4.2 Without diminishing or impairing the obligations of the Company set forth in the preceding subparagraph, if, for any reason, Indemnitee shall elect or be required to pay all or any portion of any judgment or settlement in any Proceeding in which the Company is jointly liable with Indemnitee (or would be if joined in such Proceeding), the Company shall contribute to the amount of Expenses actually and reasonably incurred and paid or payable by Indemnitee in proportion to the relative benefits received by the Company and all officers, directors or employees of the Company other than Indemnitee who are jointly liable with Indemnitee (or would be if joined in such Proceeding), on the one hand, and Indemnitee, on the other hand, from the transaction from which such Proceeding arose; provided , however , that the proportion determined on the basis of relative benefit may, to the extent necessary to conform to law, be further adjusted by reference to the relative fault of the Company and all officers, directors or employees of the Company other than Indemnitee who are jointly liable with Indemnitee (or would be if joined in such Proceeding), on the one hand, and Indemnitee, on the other hand, in connection with the events that resulted in such Expenses, as well as any other equitable considerations which applicable law may require to be considered. The relative fault of the Company and all officers, directors or employees of the Company other than Indemnitee who are jointly liable with Indemnitee (or would be if joined in such Proceeding), on the one hand, and Indemnitee, on the other hand, shall be determined by reference to, among other things, the degree to which their actions were motivated by intent to gain personal profit or advantage, the degree to which their liability is primary or secondary, and the degree to which their conduct was active or passive.
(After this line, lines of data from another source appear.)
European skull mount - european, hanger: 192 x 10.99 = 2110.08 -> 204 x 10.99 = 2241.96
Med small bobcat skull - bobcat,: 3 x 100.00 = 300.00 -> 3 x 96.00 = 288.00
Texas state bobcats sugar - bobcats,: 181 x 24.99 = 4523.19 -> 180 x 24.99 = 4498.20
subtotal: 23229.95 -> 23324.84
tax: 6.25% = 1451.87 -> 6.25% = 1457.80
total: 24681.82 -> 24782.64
4.3 The Company shall fully indemnify and hold Indemnitee harmless from any claims of contribution which may be brought by other officers, directors or employees of the Company who may be jointly liable with Indemnitee.
      5. Procedures and Presumptions for the Determination of Entitlement to Indemnification.
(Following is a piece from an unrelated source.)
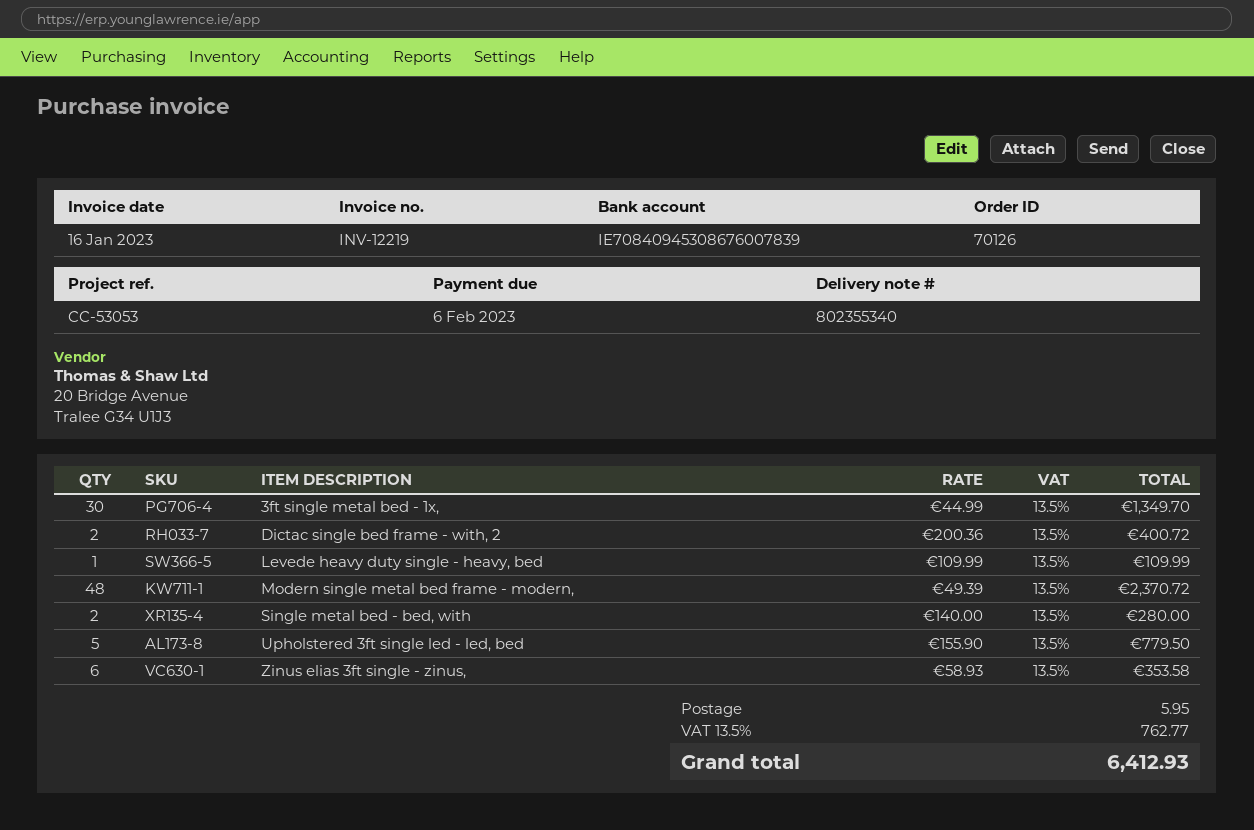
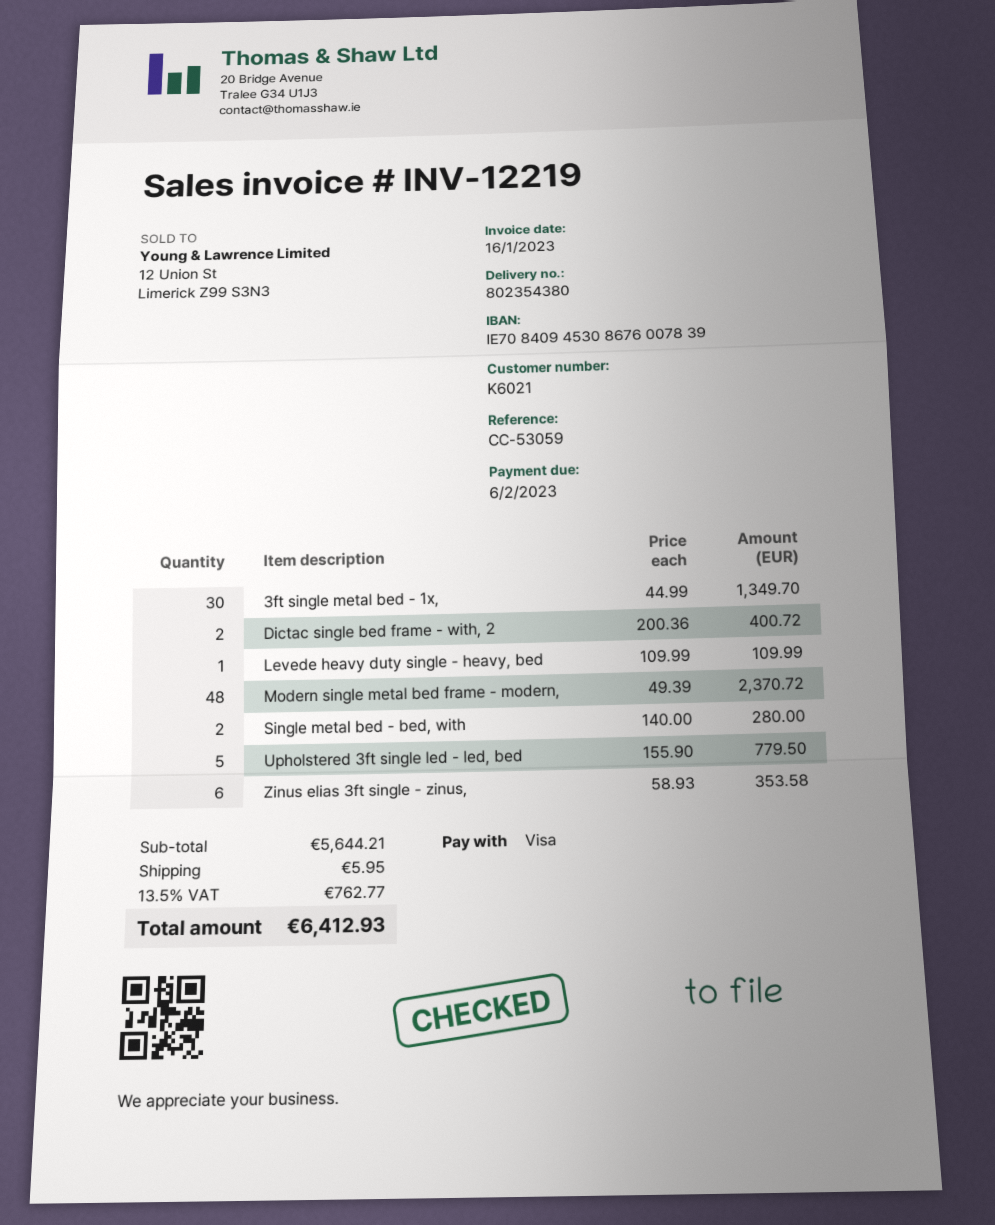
delivery note number: 802355340 -> 802354380
reference: CC-53053 -> CC-53059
5.1 Timing of Payments . All payments of Expenses and other amounts by the Company to the Indemnitee pursuant to this Agreement shall be made as soon as practicable after a written demand therefor by Indemnitee is presented to the Company, but in no event later than (i) thirty (30) days after such demand is presented or (ii) such later date as may be permitted for the determination of entitlement to indemnification pursuant to Section 5.7 hereof, if applicable; provided , however , that advances of Expenses shall be made within the time provided in Section 3.2 hereof.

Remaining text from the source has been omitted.